SNP is a genetic variation in a single base pair at a specific location in DNA.
Results of non-log-transformed migration distance are similar to our main findings (see section 2 of the online appendix).
One way to evaluate underlying mechanisms is to conduct a mediation analysis. However, in our case, a conventional mediation analysis is difficult to implement because we do not know the timing of migration. We therefore assess underlying mechanisms by decomposing genetic correlations into direct and indirect components.
See Figure A2 for the quantile–quantile plot.
To test potential mechanisms of the association between genetic variants and migration distance, we assessed whether sex and birth cohort (the 1940s, 1950s, and 1960s cohorts) moderate this relationship. We found no empirical evidence that these axes of social stratification moderate the relationship between genetic variants and migration distance (results available upon request).
Similarly, Figure A3 shows that genetic correlations between educational attainment and these health measures are also positive.
We expect health professionals to be overrepresented in the sample because the UKB recruited individuals living close to one of 22 medical assessment centers.
We identified health professionals using an employment history question in the UKB inquiring about paid jobs and apprenticeships held, in alignment with the international classification of health workers provided by the World Health Organization (https://www.who.int/publications/m/item/classifying-health-workers). We then excluded individuals categorized as health professionals and health associate professionals. Table A3 summarizes the job code in the UKB and the occupational classification.
Because there are positive and negative signs, we expect that half of the genetic covariances from within-sibling GWAS show inconsistent signs with the genetic covariances from population GWAS if the signs of genetic covariances from within-sibling GWAS are random. Therefore, the null hypothesis in this binomial test is that the probability that the signs of genetic covariances from within-sibling GWAS are consistent with those from population GWAS is 0.5.
For example, Add Health provides migration distance information and genetic data, but the sample size (N = 4,508 after quality checks) is too small to run a GWAS and genetic correlation analysis.
To create the migration distance PGI, we used the results of the logged migration distance GWAS of UKB data.
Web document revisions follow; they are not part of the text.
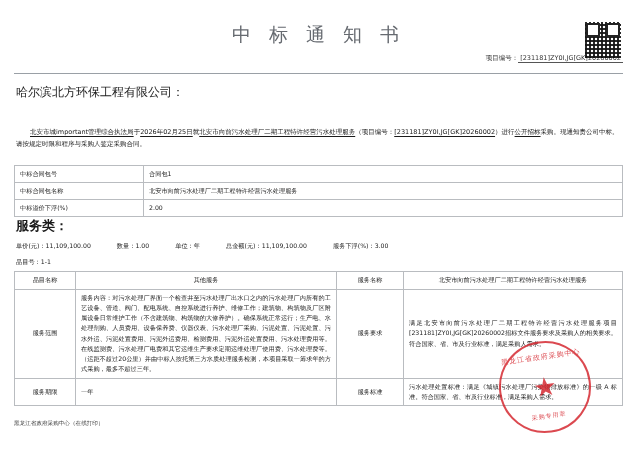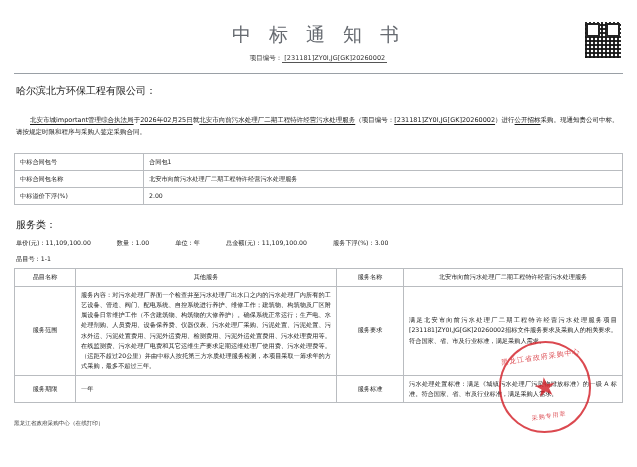--- a/index.html
+++ b/index.html
@@ -25,21 +25,21 @@
   .doc-title {
     text-align: center;
     font-size: 19px;
     letter-spacing: 6px;
     color: #666a70;
     font-family: "DejaVu Serif", "Liberation Serif", serif;
     margin-top: 12px;
     margin-bottom: 6px;
   }
   .doc-number {
-    text-align: center;
+    text-align: right;
     font-size: 6.5px;
     color: #333;
     margin-bottom: 10px;
   }
   .doc-number .num-underline {
     border-bottom: 1px solid #555;
     padding: 0 2px;
   }
   .qr {
     position: absolute;
@@ -61,38 +61,38 @@
     background: #fff;
   }
   .qr::before { left: 1px; top: 1px; }
   .qr::after  { right: 1px; top: 1px; }
   .rule {
     border-top: 1px solid #9aa0a6;
     margin: 6px 0 10px 0;
   }
   
   .addressee {
-    font-size: 10px;
-    margin: 2px 0 16px 2px;
+    font-size: 12px;
+    margin: 2px 0 25px 2px;
   }
   .para {
     font-size: 6.5px;
     line-height: 1.9;
     text-indent: 14px;
     margin: 0 2px 14px 2px;
     color: #1a1a1a;
   }
   .u {
     text-decoration: underline;
     text-underline-offset: 2px;
   }
   .section-title {
-    font-size: 10px;
-    font-weight: normal;
-    margin: 13px 0 5px 2px;
+    font-size: 13px;
+    font-weight: bold;
+    margin: 0 0 5px 2px;
   }
   
   table {
     border-collapse: collapse;
     width: 100%;
     font-size: 6.2px;
   }
   table td {
     border: 1px solid #b9bcc0;
     padding: 3px 5px;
Following the standard procedure to construct PGI, we clumped SNPs using Phase 3 European samples from the 1,000 Genomes Project as linkage disequilibrium reference. The linkage disequilibrium window size and a pairwise R2 threshold were set at 1 megabase (Mb) and 0.1, respectively. We did not use p value thresholding for variant selection. We calculated migration distance PGI with PRSice-2 software (Choi and O’Reilly 2019) and standardized with a mean of 0 and a variance of 1 in downstream analyses.
Add Health Wave II also provides data for adolescents, but the sample size is somewhat smaller in Wave II than Wave I.
Add Health also provides the location distance between Waves I and II and between Waves II and III. However, only small variations in the location distance exist between Waves I and II because Wave II collected data one or two years after Wave I. Further, the location distances between Waves II and III are similar to those between Waves I and III, but Wave II has fewer observations than Wave I. Therefore, we used the location distance between Waves I and III.